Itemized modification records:
--
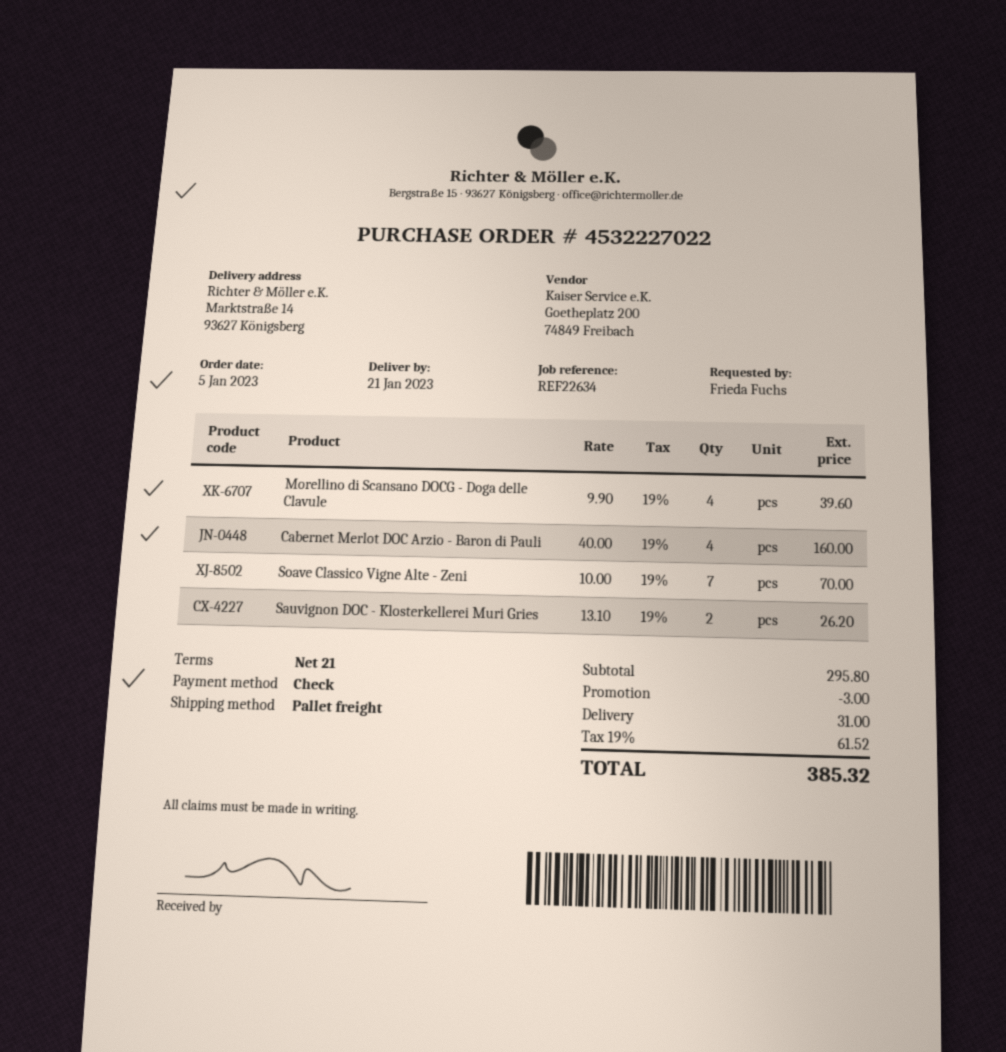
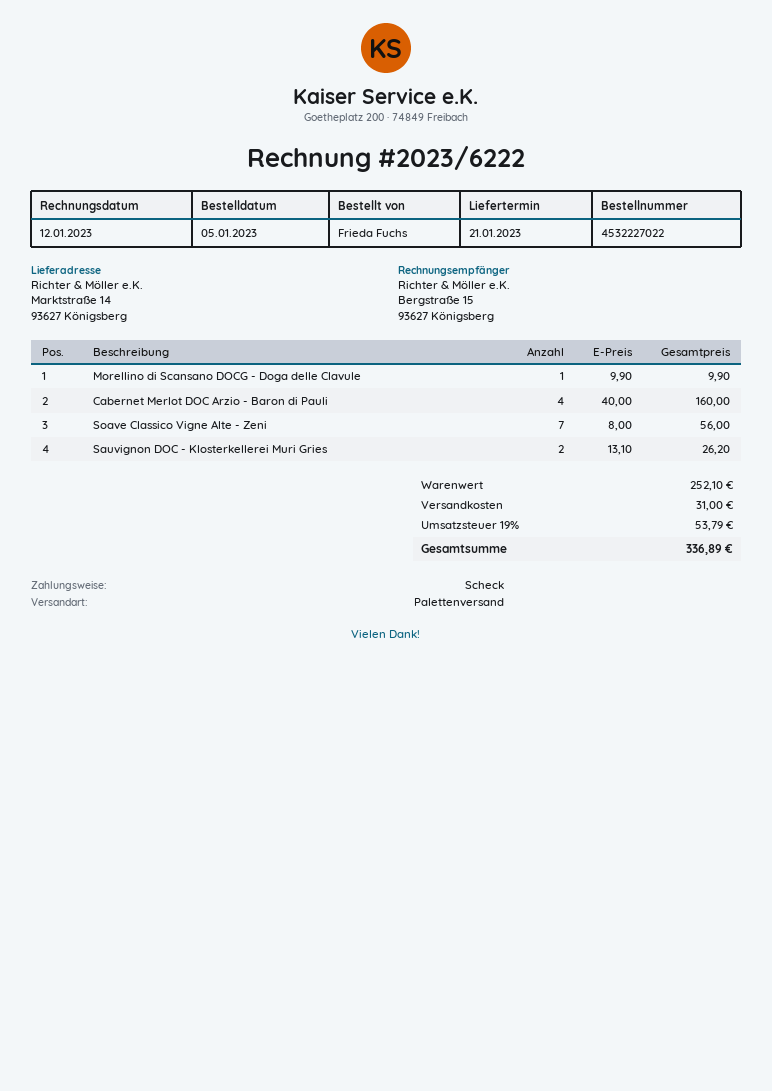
Morellino di Scansano DOCG - Doga delle Clavule: 4 x 9.90 = 39.60 -> 1 x 9.90 = 9.90
Soave Classico Vigne Alte - Zeni: 7 x 10.00 = 70.00 -> 7 x 8.00 = 56.00
subtotal: 295.80 -> 252.10
discount: 3.00 -> none
tax: 19% = 61.52 -> 19% = 53.79
total: 385.32 -> 336.89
--
Please transcribe every entry exactly as written, leaving the pictures out.

• [Answer section]
Morellino di Scansano DOCG - Doga delle Clavule: 4 x 9.90 = 39.60 -> 1 x 9.90 = 9.90
Soave Classico Vigne Alte - Zeni: 7 x 10.00 = 70.00 -> 7 x 8.00 = 56.00
subtotal: 295.80 -> 252.10
discount: 3.00 -> none
tax: 19% = 61.52 -> 19% = 53.79
total: 385.32 -> 336.89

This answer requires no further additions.